Villa itu bernama Rumah Embun. Dari terasnya, terlihat lembah luas dan cahaya kota yang berkedip seperti isyarat rindu.
“Kalau aku punya tempat kayak gini, aku nggak akan pulang,” kata Rasya sambil menyelimuti dirinya dengan selimut rajut.
“Kamu bisa tinggal di sini… asal sama aku.”
Dia melirikku, “Kamu serius?”
“Sejak hari kita bertemu lagi.”
Malam itu kami duduk berdua di depan perapian. Suara kayu terbakar seperti napas yang menenangkan. Rasya bersandar di bahuku.
Kami berpagut mesra, menjilati puting dan melepas seluruh busana, dua kondom terpakai untuk malam yang panjang diselingi obrolan renyah.
“Aku selalu merasa sendiri di dunia ini, Gilang,” katanya pelan. “Tapi sama kamu, aku merasa pulang.”
Aku memeluknya. “Aku pun begitu. Dunia bisa menghakimi, tapi di ruang ini… hanya ada kita dan kejujuran yang lembut.”
"Keluarin," pintanya.
Pelukan semakin erat sambil memeluknya, lenguh panjang saat pejuhku merembes keluar di dalam lubangnya meski terhalang karet bening dari kondom yang kupakai.
Betapapun Rasya mengijinkan, aku tak ingin membiarkan cairan spermaku masuk ke tubuhnya. Bukan karena tak sayang, justru karena aku menyayanginya.
Waktu berjalan, dan musim pun berganti. Kami tetap dua pria yang belum menikah. Tetap dianggap sahabat oleh dunia luar, tapi di ruang batin kami, ada cinta yang tak perlu pengakuan.

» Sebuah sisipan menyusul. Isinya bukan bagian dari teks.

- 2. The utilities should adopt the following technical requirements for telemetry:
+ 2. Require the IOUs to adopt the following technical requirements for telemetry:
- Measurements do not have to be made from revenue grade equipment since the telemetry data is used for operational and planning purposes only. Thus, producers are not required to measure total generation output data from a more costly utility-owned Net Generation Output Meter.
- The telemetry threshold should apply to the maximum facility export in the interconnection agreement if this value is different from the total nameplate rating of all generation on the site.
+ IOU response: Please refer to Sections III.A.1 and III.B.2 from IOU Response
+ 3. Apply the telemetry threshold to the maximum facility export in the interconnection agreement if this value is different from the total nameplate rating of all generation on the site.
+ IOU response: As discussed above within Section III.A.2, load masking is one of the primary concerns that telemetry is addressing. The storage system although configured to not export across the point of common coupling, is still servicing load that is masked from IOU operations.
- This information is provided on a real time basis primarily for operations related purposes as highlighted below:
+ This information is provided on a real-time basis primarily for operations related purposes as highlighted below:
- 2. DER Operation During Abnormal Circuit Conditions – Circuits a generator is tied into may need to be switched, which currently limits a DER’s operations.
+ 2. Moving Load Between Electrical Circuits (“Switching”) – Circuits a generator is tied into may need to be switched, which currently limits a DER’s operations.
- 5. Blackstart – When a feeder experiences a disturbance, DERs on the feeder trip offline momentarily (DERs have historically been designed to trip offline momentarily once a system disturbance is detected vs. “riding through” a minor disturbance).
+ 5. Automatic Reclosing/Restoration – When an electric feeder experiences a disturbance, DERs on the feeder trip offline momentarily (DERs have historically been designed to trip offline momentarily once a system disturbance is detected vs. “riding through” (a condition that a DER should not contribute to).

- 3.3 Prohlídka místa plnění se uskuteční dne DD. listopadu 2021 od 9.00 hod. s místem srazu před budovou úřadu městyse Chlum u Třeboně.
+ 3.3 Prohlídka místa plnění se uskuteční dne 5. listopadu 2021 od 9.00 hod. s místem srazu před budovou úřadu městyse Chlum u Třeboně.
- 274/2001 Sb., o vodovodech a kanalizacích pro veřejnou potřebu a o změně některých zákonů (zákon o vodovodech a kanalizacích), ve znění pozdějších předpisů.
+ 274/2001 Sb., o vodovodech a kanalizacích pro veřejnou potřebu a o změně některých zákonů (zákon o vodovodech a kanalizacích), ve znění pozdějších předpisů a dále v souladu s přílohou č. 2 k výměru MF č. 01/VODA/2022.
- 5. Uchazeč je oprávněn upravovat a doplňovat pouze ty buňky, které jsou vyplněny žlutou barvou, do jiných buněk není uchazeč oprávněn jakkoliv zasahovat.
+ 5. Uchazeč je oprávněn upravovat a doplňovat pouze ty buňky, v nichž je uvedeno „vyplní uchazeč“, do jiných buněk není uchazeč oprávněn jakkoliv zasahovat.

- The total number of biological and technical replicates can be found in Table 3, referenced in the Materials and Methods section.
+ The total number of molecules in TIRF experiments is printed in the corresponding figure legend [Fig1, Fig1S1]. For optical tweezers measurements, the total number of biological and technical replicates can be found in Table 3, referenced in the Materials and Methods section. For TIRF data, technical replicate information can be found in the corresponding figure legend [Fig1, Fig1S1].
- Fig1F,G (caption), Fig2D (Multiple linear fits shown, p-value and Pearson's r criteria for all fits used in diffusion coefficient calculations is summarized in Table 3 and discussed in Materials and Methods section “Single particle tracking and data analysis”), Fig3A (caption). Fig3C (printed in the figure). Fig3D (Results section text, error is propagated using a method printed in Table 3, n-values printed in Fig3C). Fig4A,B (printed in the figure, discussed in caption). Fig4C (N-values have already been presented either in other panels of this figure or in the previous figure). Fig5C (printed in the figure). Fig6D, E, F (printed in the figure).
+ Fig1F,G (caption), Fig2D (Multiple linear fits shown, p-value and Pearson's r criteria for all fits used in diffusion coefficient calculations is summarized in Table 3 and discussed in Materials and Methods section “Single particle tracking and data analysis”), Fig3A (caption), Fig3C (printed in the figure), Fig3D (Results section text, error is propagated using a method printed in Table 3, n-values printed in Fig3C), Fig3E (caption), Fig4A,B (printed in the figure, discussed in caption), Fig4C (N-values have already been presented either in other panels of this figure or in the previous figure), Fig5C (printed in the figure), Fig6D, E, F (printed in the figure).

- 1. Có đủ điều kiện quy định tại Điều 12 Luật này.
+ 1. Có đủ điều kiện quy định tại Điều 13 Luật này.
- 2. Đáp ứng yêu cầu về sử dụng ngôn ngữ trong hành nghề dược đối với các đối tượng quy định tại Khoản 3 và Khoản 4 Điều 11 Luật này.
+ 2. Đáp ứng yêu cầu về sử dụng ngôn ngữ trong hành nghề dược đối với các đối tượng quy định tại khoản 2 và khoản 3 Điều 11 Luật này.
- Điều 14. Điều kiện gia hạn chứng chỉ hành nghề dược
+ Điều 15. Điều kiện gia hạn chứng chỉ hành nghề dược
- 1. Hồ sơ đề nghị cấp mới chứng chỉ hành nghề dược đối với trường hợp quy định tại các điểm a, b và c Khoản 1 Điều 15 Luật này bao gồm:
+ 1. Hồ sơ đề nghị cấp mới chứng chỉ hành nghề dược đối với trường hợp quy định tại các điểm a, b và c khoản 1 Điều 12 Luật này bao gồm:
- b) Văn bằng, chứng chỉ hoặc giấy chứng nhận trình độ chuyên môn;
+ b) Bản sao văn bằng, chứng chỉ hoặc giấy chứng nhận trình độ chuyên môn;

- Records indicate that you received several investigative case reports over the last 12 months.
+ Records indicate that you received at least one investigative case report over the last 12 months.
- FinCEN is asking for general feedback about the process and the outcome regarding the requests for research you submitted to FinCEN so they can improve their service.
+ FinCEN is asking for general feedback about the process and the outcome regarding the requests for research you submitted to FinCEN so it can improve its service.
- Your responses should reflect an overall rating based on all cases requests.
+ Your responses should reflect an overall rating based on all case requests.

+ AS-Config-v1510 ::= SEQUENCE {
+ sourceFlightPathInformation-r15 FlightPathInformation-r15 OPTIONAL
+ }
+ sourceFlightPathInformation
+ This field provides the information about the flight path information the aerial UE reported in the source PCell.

Kami hidup dalam lapisan yang tak semua orang bisa pahami—tapi kami tak lagi butuh pengertian dunia.
Yang kami tahu, kami saling melengkapi, Rasya adalah botiku dan aku adalah topnya. Kami tidak pernah berikrar sebagai kekasih, namun sejak bertemu Rasya aku tak lagi coli, semua kulampiaskan padanya.